Hello World; I'm seasonally brained.

— 3 minute read

Recently, I was listening to Debbie Millman interview Seth Godin on the Design Matters podcast. Seth wrote on his new book, The Practice—"a milestone text exploring creativity and the sheer power of doing the work and putting it out into the world." He said something that hit hard, making me want to get this going to start writing.

"It doesn't exist, if it doesn't ship."

I've been trying to create consistency for such a long while to get into the habit of writing. That interview shifted the perspective a bit for me: it's not a habit, it's the practice. I have to start practicing my practice.

This is it.

A bit behind the name permalink

In 2020, I was diagnosed as ADHD. In 2021, after I'd worked to understand my ADHD, I recognized the patterns didn't all add up with what ADHD Twitter described: there was something else. I'm also on the Autistic spectrum.

I'd been thinking it's time for a change of names, urls, handles, etc. but couldn't land one one that felt right. With the Autism revelation, something started going more and more into place.

The ADHD/Autism combo is one that's in constant conflict: absolute chaos battling the desire for order. Now I get why I've identified so much with fictional and nonfictional battles between good and evil, order and chaos.

I also have a strong penchant for natural metaphors. Seasons—or distinct patterns that life moves through its interconnected cycles—are times of chaotic change, still flowing and following similar processes. My interests and passions, while they can seem switching from one day to another in my experience of time, also have an unseen interconnected cycles that come and go. I get deeply interested in something, feel like I know enough for the moment, and move on.

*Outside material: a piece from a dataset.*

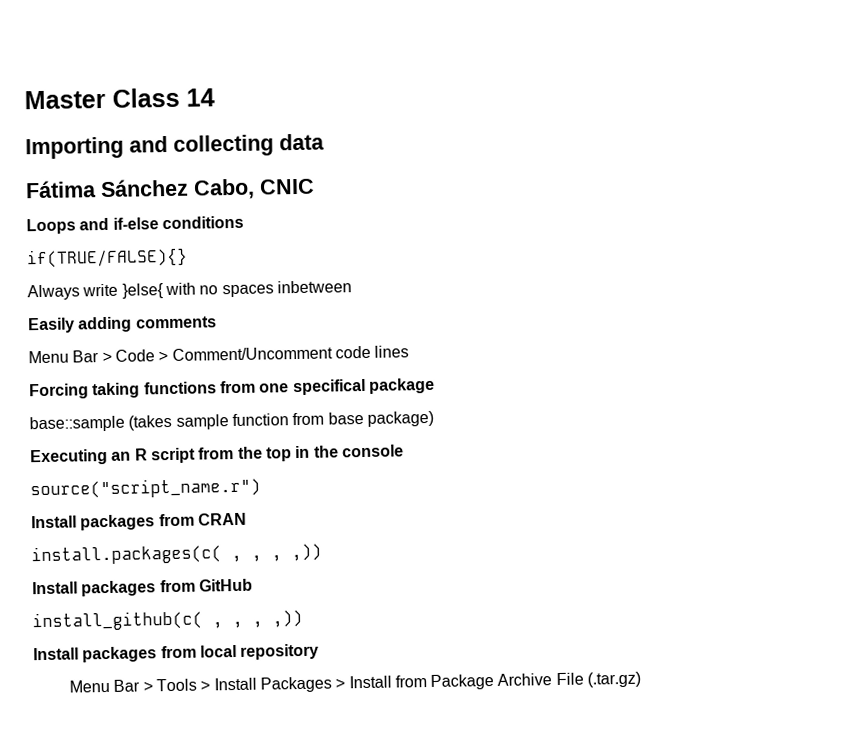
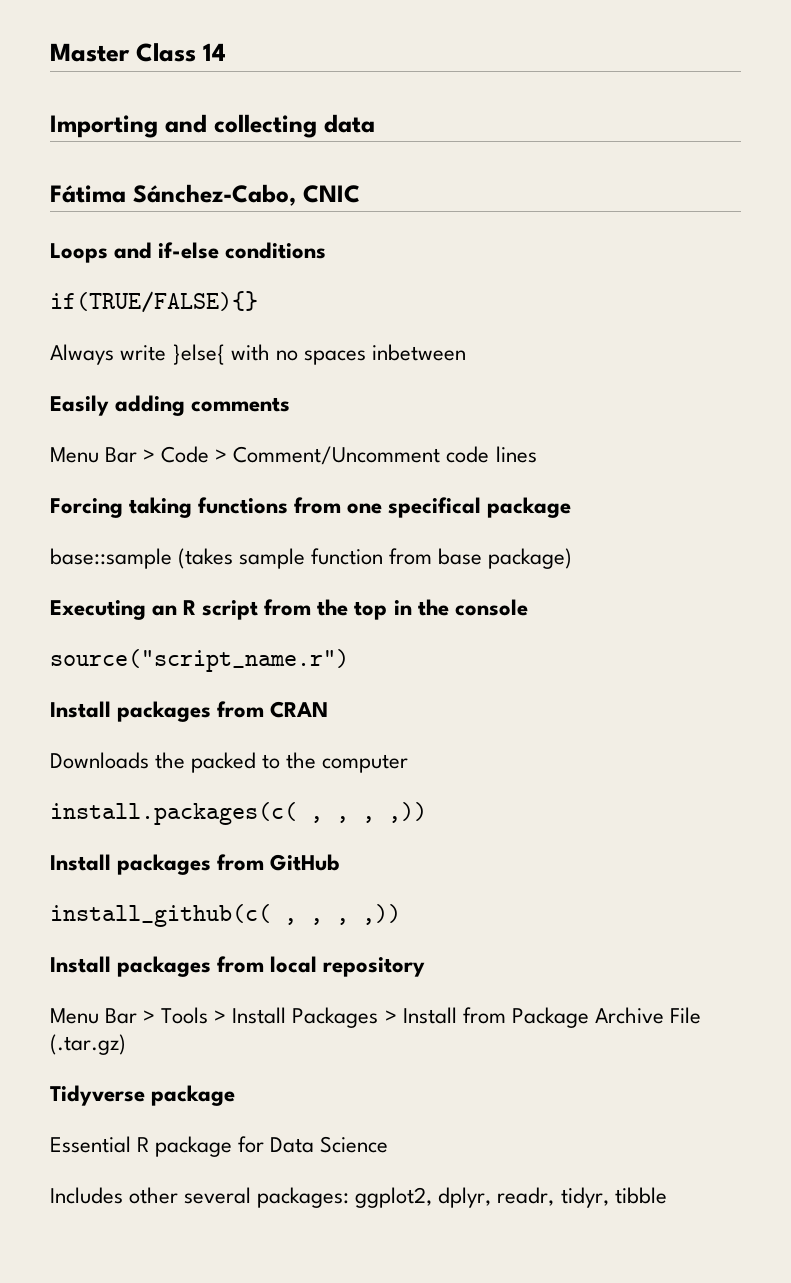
[100,178,255,200] Sánchez Cabo, -> [133,184,296,206] Sánchez-Cabo,
(247, 519) none -> [50,752,409,773] // Downloads the packed to the computer
(642, 679) none -> [50,1085,236,1106] [50,1136,389,1157] [50,1187,667,1208] // Tidyverse package // Essential R package for Data Science // Includes other several packages: ggplot2, dplyr, readr, tidyr, tibble

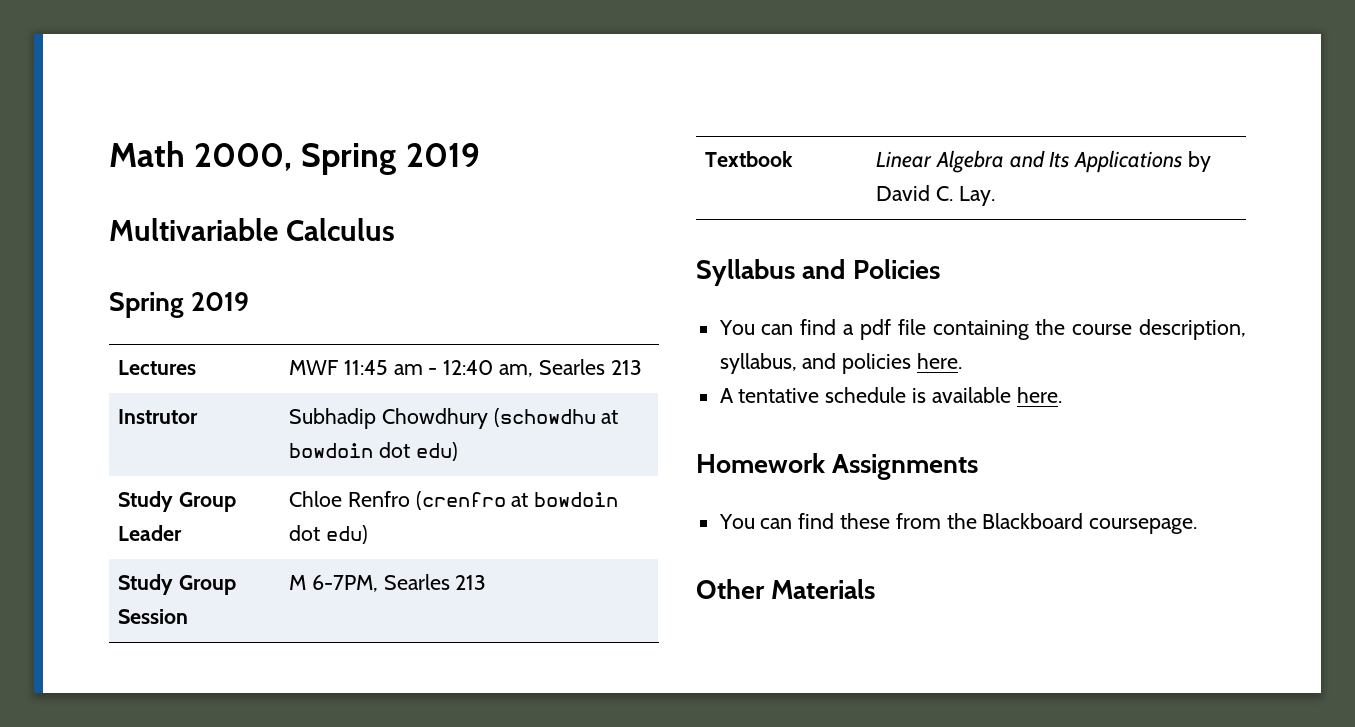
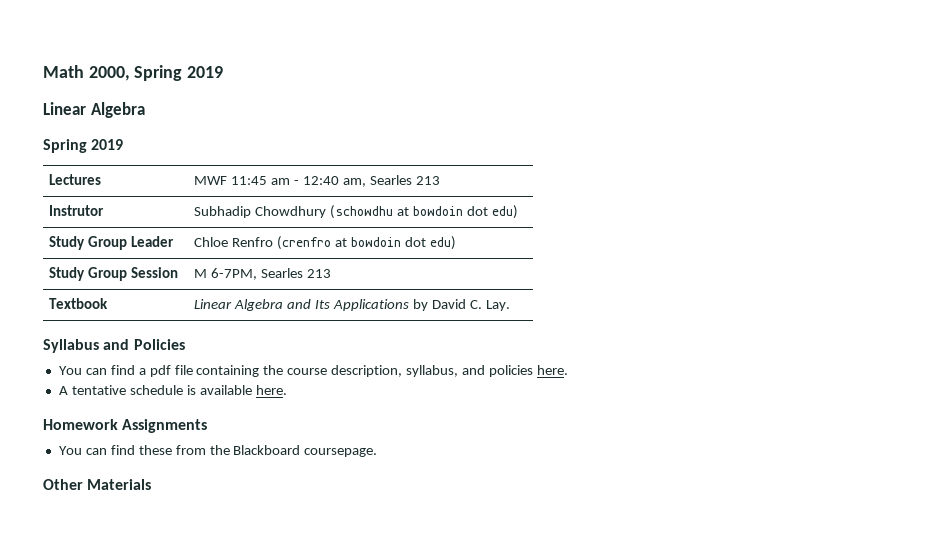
[109,218,396,241] Multivariable Calculus -> [43,102,145,118] Linear Algebra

Sometimes those topics become long lasting and becoming part of my natural climate rather than passing weather or storms of interest.

Thus, seasonally brained.

What's different this time? permalink

After figuring out so much about myself the past two years—along with a few massive life changes like becoming engaged and planning what I hope to be a life-long partnership/relationship with my wife and being on burnout leave the past 6 months—I feel that I've finally found my voice.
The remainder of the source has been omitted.